Gregory House doesn’t need friends. He’s addicted to pain medication. He suffers nerve damage in his leg. He wears blazers. He’s sad and miserable. He’d rather lie on his office floor and listen to jazz records than meet most of his patients. He’s a cruel, heartless bastard but he’s the best at what he does. That’s why he can get away with objectifying his boss. And be rude to his team of doctors. And make it plain to patients that they’ll die if they do so much as doubt his diagnosis. The word ‘unorthodox’ was made for Dr. House.
The show started in 2004 and went on for eight seasons. During this time, Hugh Laurie, who plays Dr. House, had to regularly commute between his home in London and Hollywood, LA. The show made him the highest paid TV actor in the US, earning something of about £250,000 per episode. He won two Golden Globe Awards and got nominated twice for an Emmy.
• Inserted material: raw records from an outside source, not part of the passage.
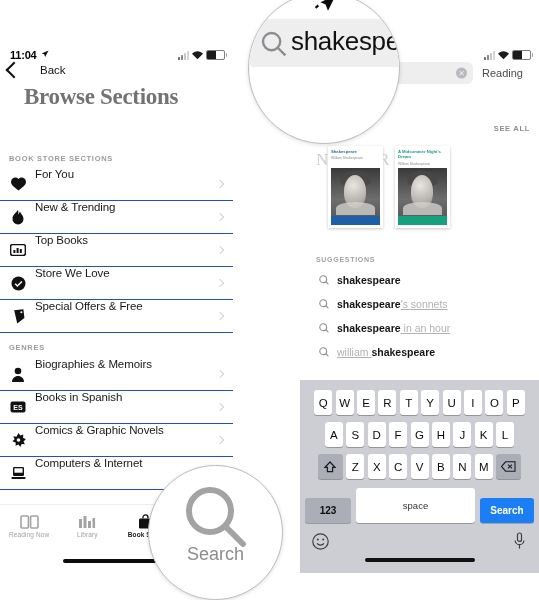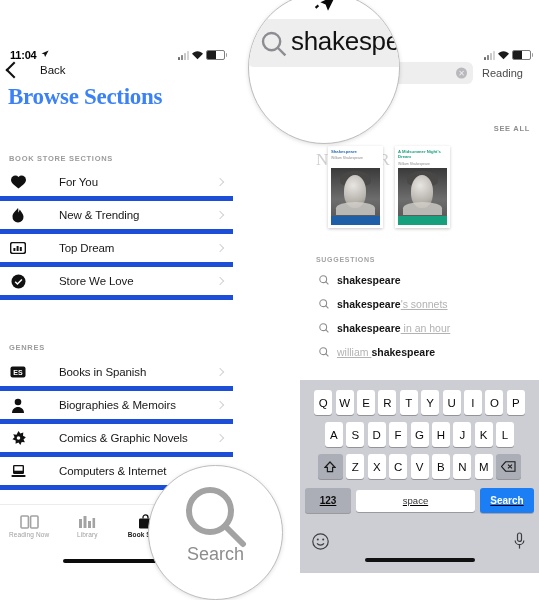--- a/index.html
+++ b/index.html
@@ -25,31 +25,31 @@
   .batt{width:17px;height:8px;border:1px solid #7d7d7d;border-radius:2px;position:relative;}
   .batt::after{content:"";position:absolute;right:-3px;top:2px;width:1.5px;height:4px;background:#9b9b9b;border-radius:0 1px 1px 0;}
   .batt b{display:block;height:100%;width:55%;background:#1b1b1b;border-radius:1px 0 0 1px;}
 
   
   #left-phone{left:0;top:28px;width:233px;height:545px;}
   .back-row{position:absolute;left:4px;top:36px;display:flex;align-items:center;}
   .back-chev{width:10px;height:10px;border-left:2px solid #111;border-bottom:2px solid #111;
              transform:rotate(45deg);margin-left:4px;}
   .back-label{font-size:11.5px;color:#121212;margin-left:20px;}
-  .big-title{position:absolute;left:8px;top:56px;font-family:"Liberation Serif",serif;
-             font-weight:bold;font-size:23px;color:#3b82f6;letter-spacing:-.3px;}
+  .big-title{position:absolute;left:24px;top:56px;font-family:"Liberation Serif",serif;
+             font-weight:bold;font-size:23px;color:#737373;letter-spacing:-.3px;}
   .sec-head{position:absolute;left:9px;font-size:7.5px;letter-spacing:.7px;color:#9b9b9b;font-weight:bold;}
   #hdr-bookstore{top:126px;}
   #hdr-genres{top:315px;}
 
   .rowlist{position:absolute;left:0;width:233px;}
   #list-bookstore{top:140px;}
   #list-genres{top:330px;}
-  .row{position:relative;height:33px;display:flex;align-items:center;
-       border-bottom:5px solid #1d4ed8;box-sizing:border-box;padding-left:24px;}
+  .row{position:relative;height:33px;display:flex;
+       border-bottom:1px solid #1d4ed8;box-sizing:border-box;}
   .row .ic{position:absolute;left:10px;top:50%;transform:translateY(-50%);
            width:16px;height:16px;display:flex;align-items:center;justify-content:center;color:#111;}
   .row .lbl{margin-left:35px;font-size:11.5px;color:#18181a;letter-spacing:-.1px;}
   .row .chev{position:absolute;right:10px;top:50%;width:5px;height:5px;
              border-top:1.3px solid #d2d2d2;border-right:1.3px solid #d2d2d2;
              transform:translateY(-50%) rotate(45deg);}
 
   .sv{display:block;}
 
   
@@ -108,25 +108,25 @@
   .keyboard{position:absolute;left:0;top:352px;width:239px;height:193px;background:#cdced3;}
   .krow{display:flex;justify-content:center;gap:3.4px;}
   #krow1{margin-top:10px;padding:0 3px;}
   #krow2{margin-top:7px;padding:0 14px;}
   #krow3{margin-top:7px;padding:0 3px;}
   .key{width:18px;height:25px;background:#fff;border-radius:3px;
        box-shadow:0 1px 0 rgba(0,0,0,.28);display:flex;align-items:center;justify-content:center;
        font-size:11.5px;color:#0a0a0a;}
   .wkey{width:25px;background:#abaeb7;}
   #krow3{align-items:center;}
-  .krow4{display:flex;align-items:center;gap:5px;margin-top:9px;padding:0 5px;text-decoration:underline;}
+  .krow4{display:flex;align-items:flex-end;gap:5px;margin-top:9px;padding:0 5px;}
   .k123{width:46px;height:25px;background:#abaeb7;border-radius:3px;
         box-shadow:0 1px 0 rgba(0,0,0,.25);display:flex;align-items:center;justify-content:center;
         font-size:10px;font-weight:bold;color:#0d0d0d;}
-  .kspace{flex:1;height:22px;background:#fff;border-radius:3px;box-shadow:0 1px 0 rgba(0,0,0,.25);
+  .kspace{flex:1;height:35px;background:#fff;border-radius:3px;box-shadow:0 1px 0 rgba(0,0,0,.25);
           display:flex;align-items:center;justify-content:center;font-size:9.5px;color:#35353a;}
   .ksearch{width:54px;height:25px;background:#1b7ef5;border-radius:3px;
            box-shadow:0 1px 0 rgba(0,0,0,.2);display:flex;align-items:center;justify-content:center;
            font-size:10px;font-weight:bold;color:#fff;}
   .kbbottom{position:absolute;left:0;bottom:0;width:239px;height:48px;}
   .kb-emoji{position:absolute;left:12px;top:8px;color:#3d3d42;}
   .kb-mic{position:absolute;right:14px;top:7px;color:#3d3d42;}
   .kb-home{position:absolute;left:50%;transform:translateX(-50%);bottom:11px;
            width:110px;height:4px;background:#111;border-radius:3px;}
 
@@ -210,60 +210,70 @@
 
       <div class="row">
         <span class="ic">
           <svg class="sv" width="16" height="12" viewBox="0 0 16 12">
             <rect x=".6" y=".6" width="14.8" height="10.8" rx="2.2" fill="none" stroke="#111" stroke-width="1.5"></rect>
             <rect x="3.4" y="6" width="2" height="3" fill="#111"></rect>
             <rect x="6.6" y="4" width="2" height="5" fill="#111"></rect>
             <rect x="9.8" y="5" width="2" height="4" fill="#111"></rect>
           </svg>
         </span>
-        <span class="lbl">Top Dream</span>
+        <span class="lbl">Top Books</span>
         <span class="chev"></span>
       </div>
 
       <div class="row">
         <span class="ic">
           <svg class="sv" width="15" height="15" viewBox="0 0 15 15">
             <circle cx="7.5" cy="7.5" r="7" fill="#111"></circle>
             <path d="M4.2 7.8 6.4 10l4.5-4.6" fill="none" stroke="#fff" stroke-width="1.5"></path>
           </svg>
         </span>
         <span class="lbl">Store We Love</span>
         <span class="chev"></span>
       </div>
 
+      <div class="row">
+        <span class="ic">
+          <svg class="sv" width="13" height="15" viewBox="0 0 13 15">
+            <path d="M2.2 1.2 11.4 .2 12.4 9 5.2 14.6z" fill="#111"></path>
+            <circle cx="9.4" cy="3.2" r="1" fill="#fff"></circle>
+          </svg>
+        </span>
+        <span class="lbl">Special Offers &amp; Free</span>
+        <span class="chev"></span>
+      </div>
     </div>
 
     <div class="sec-head" id="hdr-genres">GENRES</div>
 
     <div class="rowlist" id="list-genres">
+
+      <div class="row">
+        <span class="ic">
+          <svg class="sv" width="12" height="15" viewBox="0 0 12 15">
+            <circle cx="6" cy="4" r="3.3" fill="#111"></circle>
+            <path d="M0 15c0-3.6 2.7-6 6-6s6 2.4 6 6z" fill="#111"></path>
+          </svg>
+        </span>
+        <span class="lbl">Biographies &amp; Memoirs</span>
+        <span class="chev"></span>
+      </div>
 
       <div class="row">
         <span class="ic">
           <svg class="sv" width="16" height="12" viewBox="0 0 16 12">
             <rect x=".5" y=".5" width="15" height="11" rx="2" fill="#111"></rect>
             <text x="8" y="8.8" font-size="7" font-family="Liberation Sans, sans-serif" fill="#fff" text-anchor="middle" font-weight="bold">ES</text>
           </svg>
         </span>
         <span class="lbl">Books in Spanish</span>
-        <span class="chev"></span>
-      </div>
-
-      <div class="row">
-        <span class="ic">
-          <svg class="sv" width="12" height="15" viewBox="0 0 12 15">
-            <circle cx="6" cy="4" r="3.3" fill="#111"></circle>
-            <path d="M0 15c0-3.6 2.7-6 6-6s6 2.4 6 6z" fill="#111"></path>
-          </svg>
-        </span>
-        <span class="lbl">Biographies &amp; Memoirs</span>
         <span class="chev"></span>
       </div>
 
 
       <div class="row">
         <span class="ic">
           <svg class="sv" width="15" height="15" viewBox="0 0 15 15">
             <path d="M7.5 0 9.3 2.6 12.3 1.6 12 4.8 14.8 6.3 12.5 8.4l1.4 2.9-3.2-.3-1.4 2.9-1.8-2.5-2.9 1.3.1-3.2L1.4 8.3 3.6 6.2 2.3 3.3l3.2.4z" fill="#111"></path>
             <circle cx="7.5" cy="7" r="1.8" fill="#fff"></circle>
           </svg>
Hugh plays House so well that, when I read about his life, and what he’s like as a person, I was genuinely astounded at how different they are. Hugh doesn’t strike me as crass monster. He’s not an emotionally detached insufferable wiz. He’s just a kawaida guy. He wakes up and goes to work. He has a sense of humor. If ‘unorthodox’ is for House then ‘genial’ is for Hugh Laurie. (This sorta explains why, after ‘House’, he released two blues music albums and took up boxing.)
I watched one of his acceptance speeches at the Golden Globes and he was so charming it brought a tear to my eye. He started by saying, “Wow, I’m speechless. I’m literally without a speech.”
In an interview with ‘The Telegraph’, Hugh admitted he battles insecurity as an actor. The Dr. House I’m familiar with doesn’t have a trace of insecurity in him. Hugh also struggled with depression early in his career.
And at the end of eight seasons of House, Hugh was asked if he’d be starring in another show soon, to which he said, “I’m not sure that I could physically do it, to be the lead of a thing, to be in every scene and to take responsibility for something. It’s hard going if you care about it. You know, brain surgery is easy if you don’t care whether the person dies… That’s what hard means. It’s an expression of how much you care about the result. And if you’re proud of it, or you believe it can be good and you want it to be good, then it can be sort of infinitely hard, to the point where it can drive you a bit bonkers.”